*Exercise goal*
Write every record below out exactly; no images.

*Records for this exercise*
---

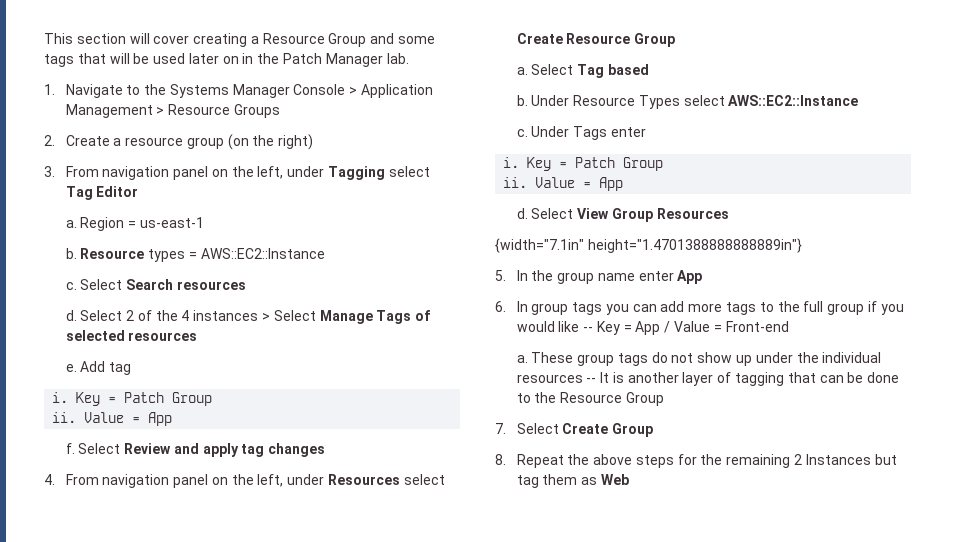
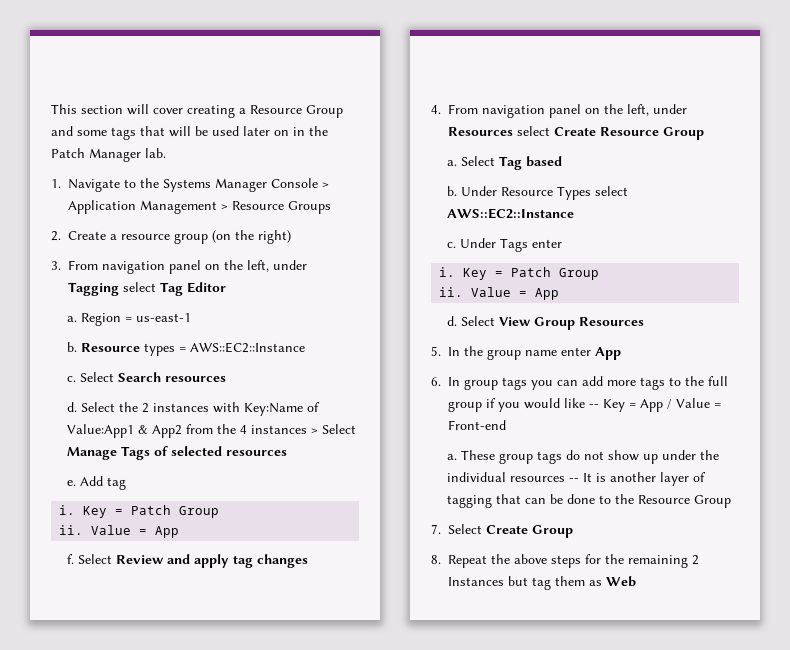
[126,310,152,321] 2 of -> [119,402,321,416] [67,424,214,438] the 2 instances with Key:Name of Value:App1 & App2 from
[495,238,802,253] // {width="7.1in" height="1.4701388888888889in"} -> (645, 321) none

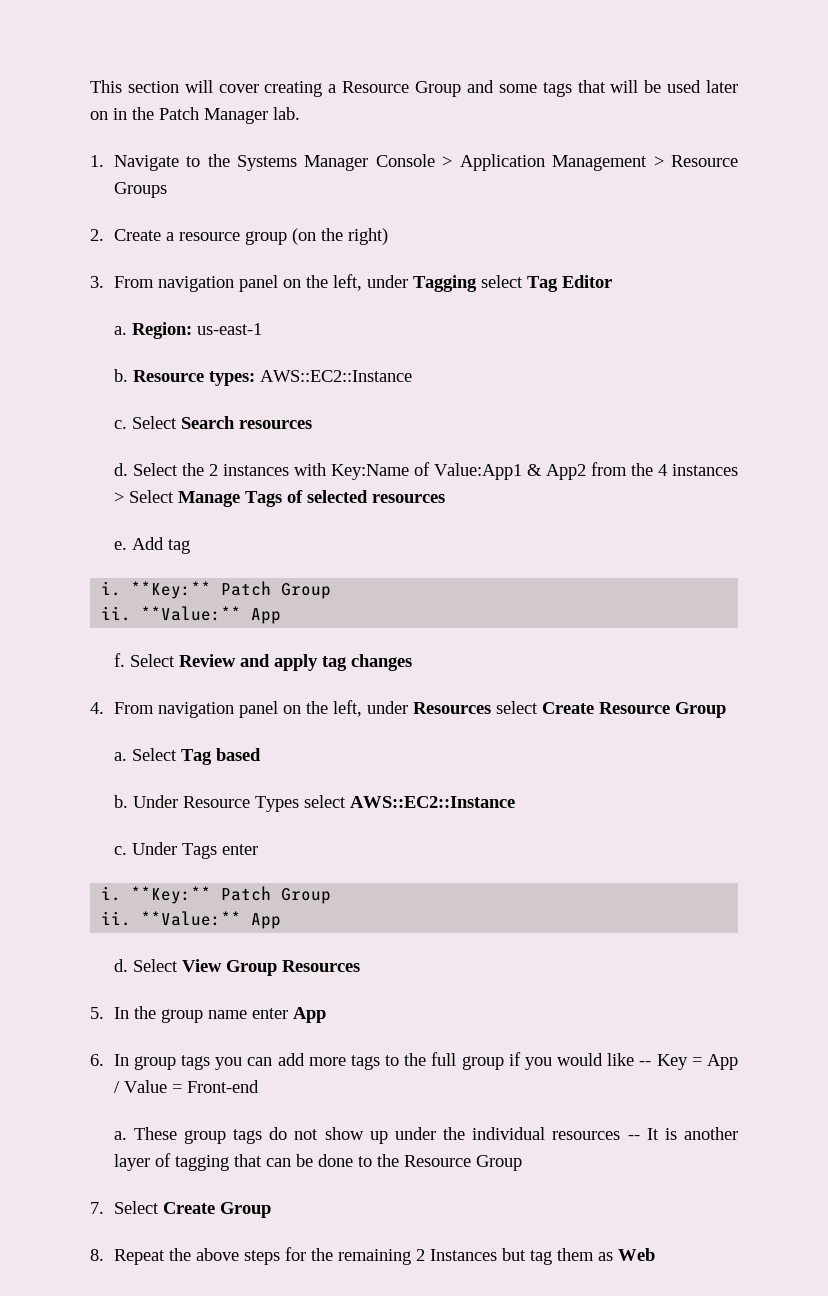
[81,313,133,326] Region = -> [131,322,192,339] Region:
[144,343,187,356] types = -> [208,371,255,386] types:
[83,505,220,518] [59,525,148,535] Key = Patch Group // ii. Value = -> [131,581,332,599] [101,606,242,621] **Key:** Patch Group // ii. **Value:**
[463,267,600,280] [439,287,528,297] Key = Patch Group // ii. Value = -> [131,886,332,904] [101,911,242,926] **Key:** Patch Group // ii. **Value:**

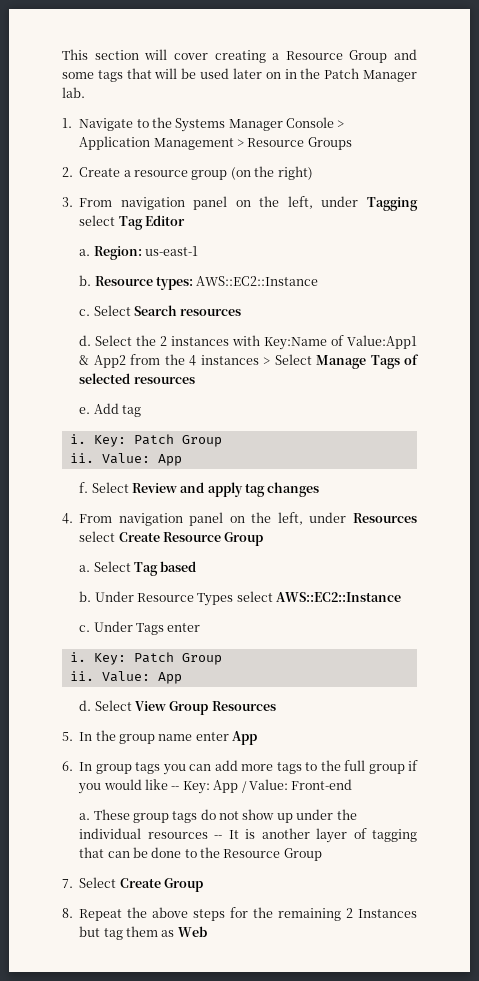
[131,581,332,599] [101,606,242,621] **Key:** Patch Group // ii. **Value:** -> [93,434,222,447] [69,453,150,464] Key: Patch Group // ii. Value:
[131,886,332,904] [101,911,242,926] **Key:** Patch Group // ii. **Value:** -> [93,652,222,665] [69,671,150,682] Key: Patch Group // ii. Value:
[656,1054,738,1070] [113,1080,182,1093] Key = App / Value = -> [182,779,288,794] Key: App / Value:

---

*Exercise solution*
[126,310,152,321] 2 of -> [119,402,321,416] [67,424,214,438] the 2 instances with Key:Name of Value:App1 & App2 from
[495,238,802,253] // {width="7.1in" height="1.4701388888888889in"} -> (645, 321) none

[81,313,133,326] Region = -> [131,322,192,339] Region:
[144,343,187,356] types = -> [208,371,255,386] types:
[83,505,220,518] [59,525,148,535] Key = Patch Group // ii. Value = -> [131,581,332,599] [101,606,242,621] **Key:** Patch Group // ii. **Value:**
[463,267,600,280] [439,287,528,297] Key = Patch Group // ii. Value = -> [131,886,332,904] [101,911,242,926] **Key:** Patch Group // ii. **Value:**

[131,581,332,599] [101,606,242,621] **Key:** Patch Group // ii. **Value:** -> [93,434,222,447] [69,453,150,464] Key: Patch Group // ii. Value:
[131,886,332,904] [101,911,242,926] **Key:** Patch Group // ii. **Value:** -> [93,652,222,665] [69,671,150,682] Key: Patch Group // ii. Value:
[656,1054,738,1070] [113,1080,182,1093] Key = App / Value = -> [182,779,288,794] Key: App / Value:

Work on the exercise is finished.